◆ The data:
BEGIN

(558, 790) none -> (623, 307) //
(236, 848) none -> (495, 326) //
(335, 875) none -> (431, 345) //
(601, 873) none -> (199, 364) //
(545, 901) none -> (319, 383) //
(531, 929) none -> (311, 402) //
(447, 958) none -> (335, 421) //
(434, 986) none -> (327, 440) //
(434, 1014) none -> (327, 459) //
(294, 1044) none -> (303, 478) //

END
BEGIN

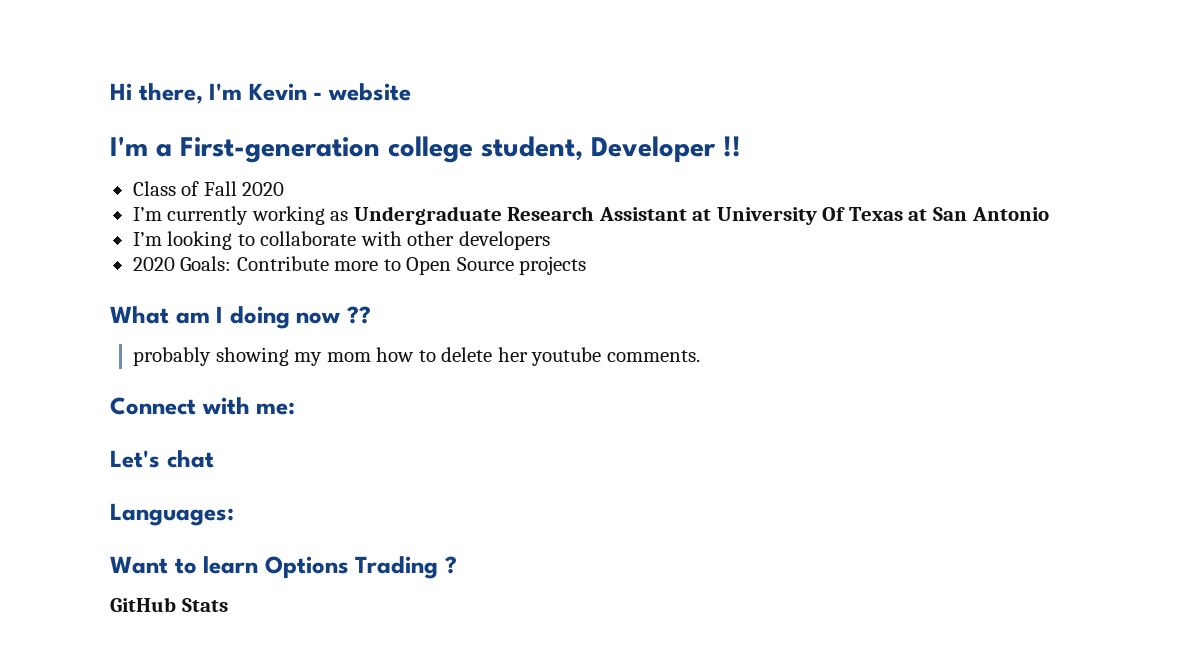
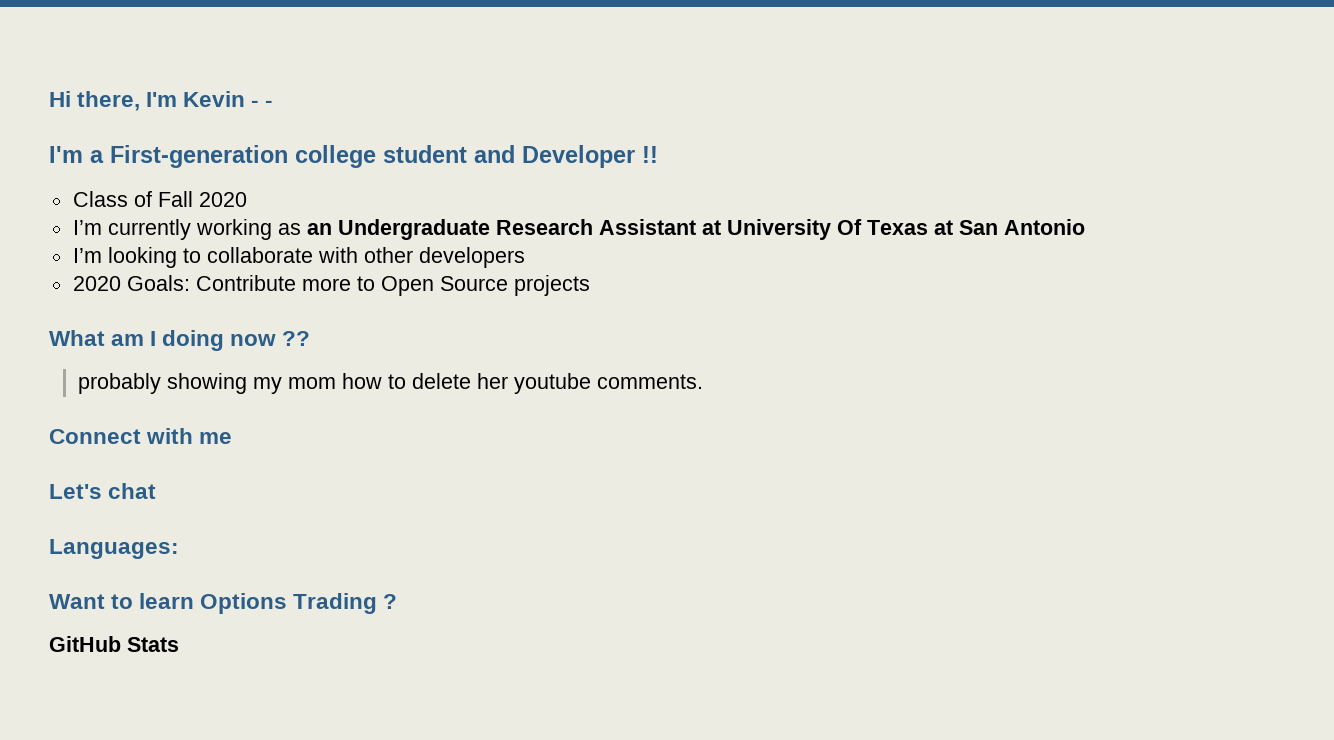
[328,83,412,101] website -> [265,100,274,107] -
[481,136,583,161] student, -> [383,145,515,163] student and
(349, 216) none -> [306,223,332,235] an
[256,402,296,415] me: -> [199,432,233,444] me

END
BEGIN

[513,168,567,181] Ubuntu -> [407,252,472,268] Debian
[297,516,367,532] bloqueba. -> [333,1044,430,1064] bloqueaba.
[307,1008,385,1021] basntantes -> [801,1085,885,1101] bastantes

END

◆ Requirement:
Pick out each line in the material containing "none".

◆ Response to this exercise:
(558, 790) none -> (623, 307) //
(236, 848) none -> (495, 326) //
(335, 875) none -> (431, 345) //
(601, 873) none -> (199, 364) //
(545, 901) none -> (319, 383) //
(531, 929) none -> (311, 402) //
(447, 958) none -> (335, 421) //
(434, 986) none -> (327, 440) //
(434, 1014) none -> (327, 459) //
(294, 1044) none -> (303, 478) //
(349, 216) none -> [306,223,332,235] an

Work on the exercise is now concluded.